Nein, denn wir wissen, dass die Präsenz vor Ort funktioniert! Auch wenn heutzutage jeder in sozialen Netzwerken unterwegs oder ständig online ist, ist es unerlässlich, sich physisch zu sehen. Es ist wichtig für die Arbeitnehmer:innen, uns zu sehen, genauso wie es für uns zentral ist, sie zu treffen, um aus erster Hand zu hören, was ihre Bedürfnisse sind, um dann gemeinsam mit ihnen Forderungen zu formulieren. Der SEV ist keine von Mitgliedern abgehobene NGO, und das spüren wir bei diesen Treffen auf beiden Seiten, denn was man sich direkt sagt, kommt anders an als über digitale Medien. Das bedeutet nicht, dass man nicht digital kommunizieren sollte, wir wollen beides komplementär verwenden. Wir wollen auch nicht, dass die digitale Transformation der SBB ohne die Arbeitnehmer:innen stattfindet. Wir setzen uns deshalb für eine Unterstützung der Betroffenen ein, insbesondere bei der Schaffung eines Coaching-Netzwerks, das aus dem Digitalfonds finanziert wird.

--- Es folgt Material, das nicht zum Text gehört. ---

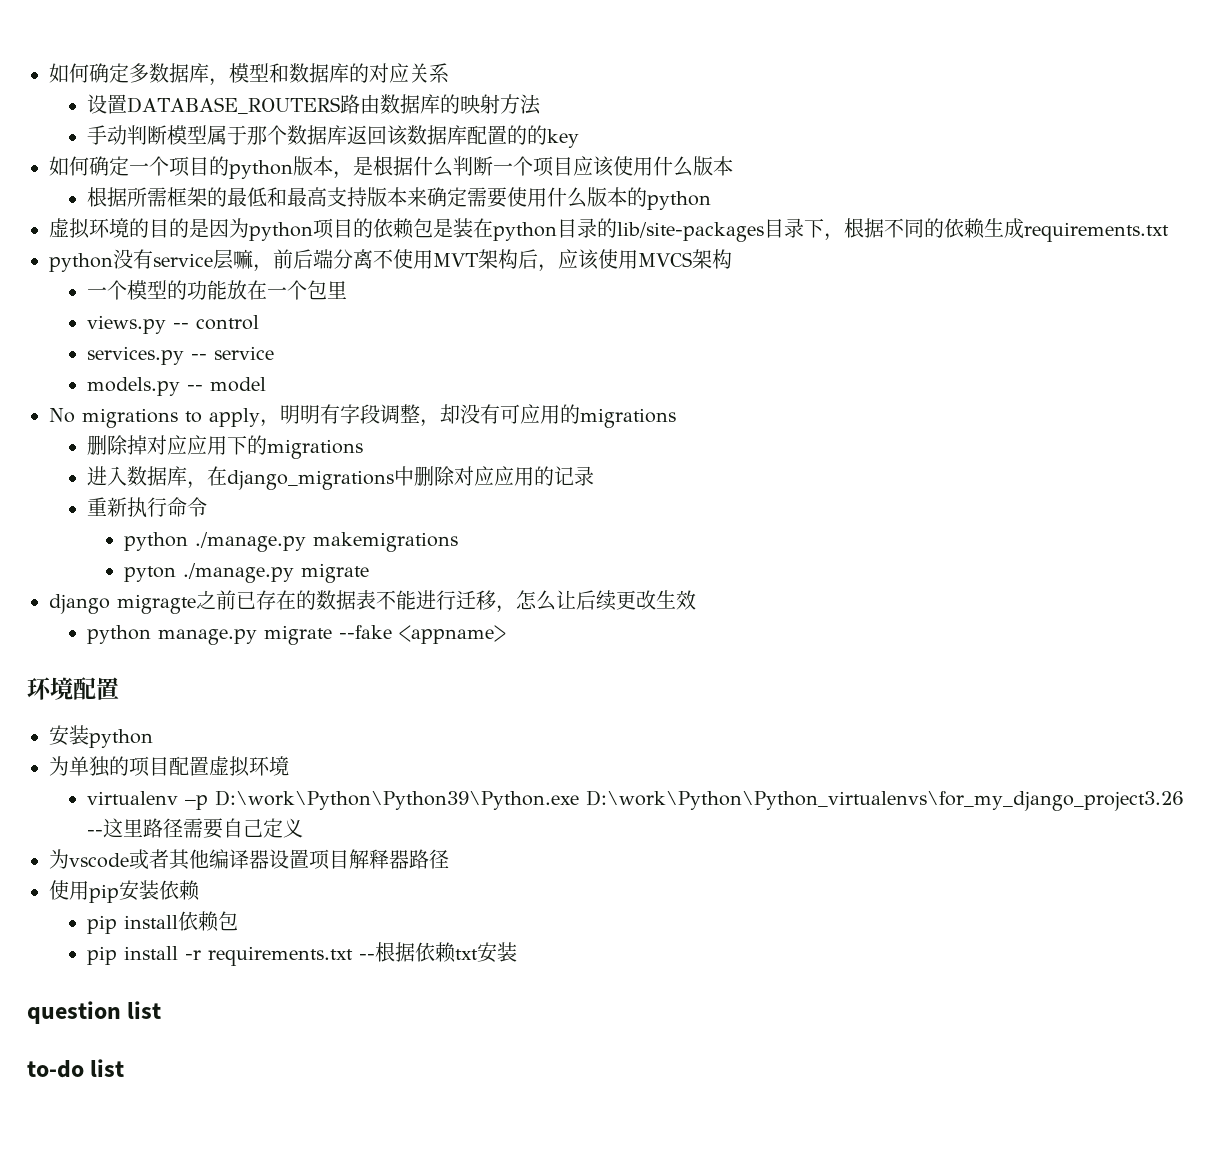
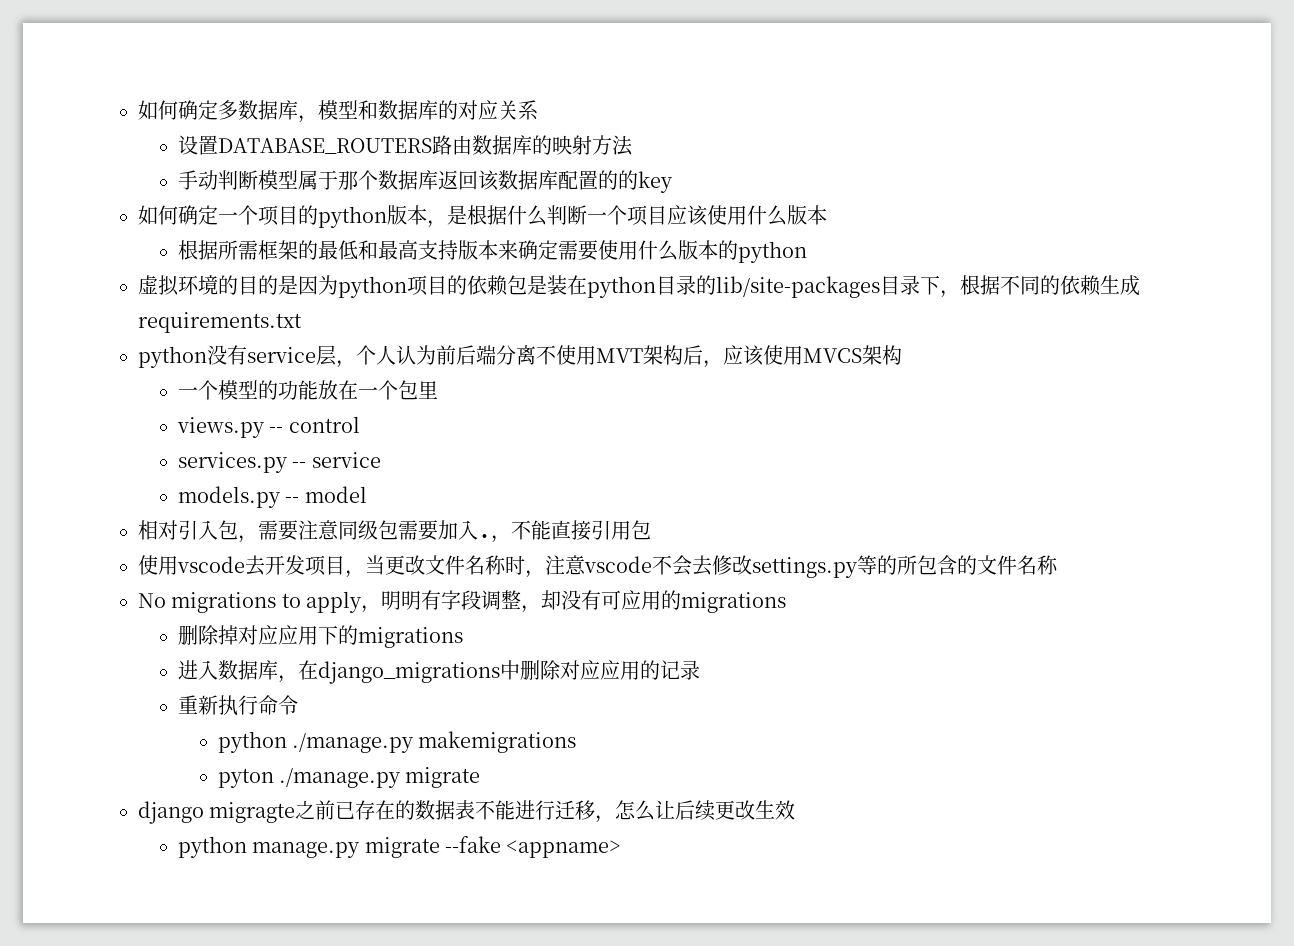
[233,249,273,272] 嘛， -> [336,345,436,368] ，个人认为
(266, 384) none -> [138,520,651,543] [138,555,1058,578] // 相对引入包，需要注意同级包需要加入.，不能直接引用包 // 使用vscode去开发项目，当更改文件名称时，注意vscode不会去修改settings.py等的所包含的文件名称
[27,677,119,700] [49,725,153,748] [49,756,289,777] [86,790,1184,811] [86,818,303,839] [49,849,449,870] [49,880,200,903] [86,911,238,934] [86,942,517,966] [27,1001,162,1024] [27,1059,125,1078] // 环境配置 // 安装python // 为单独的项目配置虚拟环境 // virtualenv –p D:\work\Python\Python39\Python.exe D:\work\Python\Python_virtualenvs\for_my_django_project3.26 --这里路径需要自己定义 // 为vscode或者其他编译器设置项目解释器路径 // 使用pip安装依赖 // pip install依赖包 // pip install -r requirements.txt --根据依赖txt安装 // question list // to-do list -> (622, 849) none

Reden wir von Mitgliederwerbung. Wie wird die neue Werbestrategie des SEV-Vorstands bei der SBB umgesetzt?
Einer der Punkte dieser Strategie ist die Notwendigkeit, Rekrutierungsziele für die einzelnen Unterverbände festzulegen. Wir stellen fest, dass wir bei der SBB keinen einheitlichen Organisationsgrad haben. Dank mehr Präsenz vor Ort sind wir zuversichtlich, dass wir mehr SBB-Mitarbeitende von einer Mitgliedschaft überzeugen können. Diese Aktionen vor Ort dienen auch dazu, den Nachwuchs für unsere Gewerkschaft zu sichern. Parallel zu den Beschäftigten der SBB werden in den nächsten Jahren auch viele aktive Gewerkschafter:innen in den Ruhestand gehen.